One of the biggest changes in an internet-first, social media-dominant world, is that fans of massive properties are feeling closer to talent, executives and companies than ever before. In turn, companies are trying to figure out how to navigate extremely loud voices on increasingly global platforms. Universal leaned in the #JusticeForHan hashtag while marketing the upcoming F9, a popular movement movement. Sony has the overall tone for Poison after the first trailer could not get hype from Marvel fans. And perhaps most importantly, Paramount completely redesigned its CGI version of Sonic the Hedgehog after the first trailer led to immediate negative reaction from fans.

Parts of the Snyder Cut fandom showed direct comparisons to what happened to BioWare Mass effect 3 in 2012. After the game’s end of the game drew heavy criticism, BioWare issued an alternate end to try to smooth out a vocal part of the fan base. The DLC was named Mass effect: elongated cut, and it has become an example of companies giving in to pressure on social media.
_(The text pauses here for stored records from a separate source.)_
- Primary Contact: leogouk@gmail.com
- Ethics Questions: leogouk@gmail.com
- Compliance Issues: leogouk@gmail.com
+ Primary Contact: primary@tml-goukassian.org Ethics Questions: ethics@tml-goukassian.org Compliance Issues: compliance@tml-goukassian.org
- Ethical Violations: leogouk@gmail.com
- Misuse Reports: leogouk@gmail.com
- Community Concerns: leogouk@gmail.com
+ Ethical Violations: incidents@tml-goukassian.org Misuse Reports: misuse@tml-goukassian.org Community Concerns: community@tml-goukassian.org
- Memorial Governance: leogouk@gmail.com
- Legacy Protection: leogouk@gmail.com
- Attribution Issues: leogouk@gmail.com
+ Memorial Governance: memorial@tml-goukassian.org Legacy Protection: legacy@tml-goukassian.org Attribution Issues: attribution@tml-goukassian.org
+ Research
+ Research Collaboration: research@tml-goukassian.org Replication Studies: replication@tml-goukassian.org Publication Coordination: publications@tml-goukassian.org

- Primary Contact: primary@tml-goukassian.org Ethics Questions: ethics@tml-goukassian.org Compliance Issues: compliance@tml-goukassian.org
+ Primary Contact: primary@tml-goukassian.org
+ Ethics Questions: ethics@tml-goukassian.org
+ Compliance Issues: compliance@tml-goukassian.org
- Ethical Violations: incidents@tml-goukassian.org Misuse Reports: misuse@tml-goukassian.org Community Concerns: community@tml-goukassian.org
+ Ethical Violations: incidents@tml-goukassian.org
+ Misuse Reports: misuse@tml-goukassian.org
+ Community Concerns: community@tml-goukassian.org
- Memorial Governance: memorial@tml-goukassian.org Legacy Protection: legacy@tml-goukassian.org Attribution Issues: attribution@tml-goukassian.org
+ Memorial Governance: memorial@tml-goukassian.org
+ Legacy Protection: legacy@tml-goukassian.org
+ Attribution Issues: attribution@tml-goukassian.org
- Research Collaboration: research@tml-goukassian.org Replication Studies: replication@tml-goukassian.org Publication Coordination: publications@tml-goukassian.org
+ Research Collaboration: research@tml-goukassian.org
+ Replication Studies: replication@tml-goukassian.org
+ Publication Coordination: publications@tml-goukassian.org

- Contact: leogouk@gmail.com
“It’s such a slippery slope,” says O’Connell. ‘I do not think that studios and corporations are going to make decisions going forward to satisfy fans on social media, because that is a risky venture. At the same time, this whole DCEU experiment was reactionary to my detriment to the studio. They started chasing the Marvel model instead of just believing in everything that Nolan started and that Snyder was trying to continue. ”

AT&T has undoubtedly leaned most in the Snyder fandom, as it tries to attract more attention and subscribers to its new HBO Max streaming service. After years in which Warner Bros. repeatedly said nothing about the release of a version of the film in theaters, is the announcement of Snyder’s Justice League on HBO, Max joined AT & T’s official Twitter account celebrate a prickly fandom. That hasn’t stopped other Snyder fans from already responding to other AT&T tweets with a plea to #RestoreTheSnyderUniverse, demanding that the director get another chance to create his entire superhero world, something the current DC Films head Walter Hamada has no plans to do so.

According to several reviews, the Snyder Cut is much better than the original. This is proof that a director sees their whole project from start to finish. But #ReleaseTheSnyderCut is not the same as Zack Snyder Justice League, and there’s a reason WarnerMedia is releasing it as a four-hour movie with no supervision over HBO Max instead of releasing it back in theaters (even with the pandemic) and spending $ 100 million on marketing .

This is, as Snyder said The New York Times, a “social experiment.” The problem with an experiment is that no one knows what it means two years, five years or three decades from now. O’Connell does not believe this would have happened if Warner Bros. waited another year or HBO Max did not start. This is a moment to appease fans and send subscribers to a platform after which Jason Kilar, CEO of WarnerMedia, mentions the future of the company.

“This is the highlight of this whole experience: I fought and used the hashtag #ReleaseTheSnyderCut, and it’s in my world, on my computer, on my TV, in my home,” Snyder said.

This is that of Zack Snyder Justice League. The #ReleaseTheSnyderCut fandom is not going to disappear all of a sudden, as my colleague Joshua Rivera wrote at Polygon. For both the positive fighters who are happy that Snyder’s version is finally available to watch, as well as the negative trolls who can win on social media and get on with people, they got what they wanted. Their tactics worked. One of the largest companies in the United States has conceded to claims from anonymous people. It is not something that people forget, and it only stimulates a very specific kind of action further.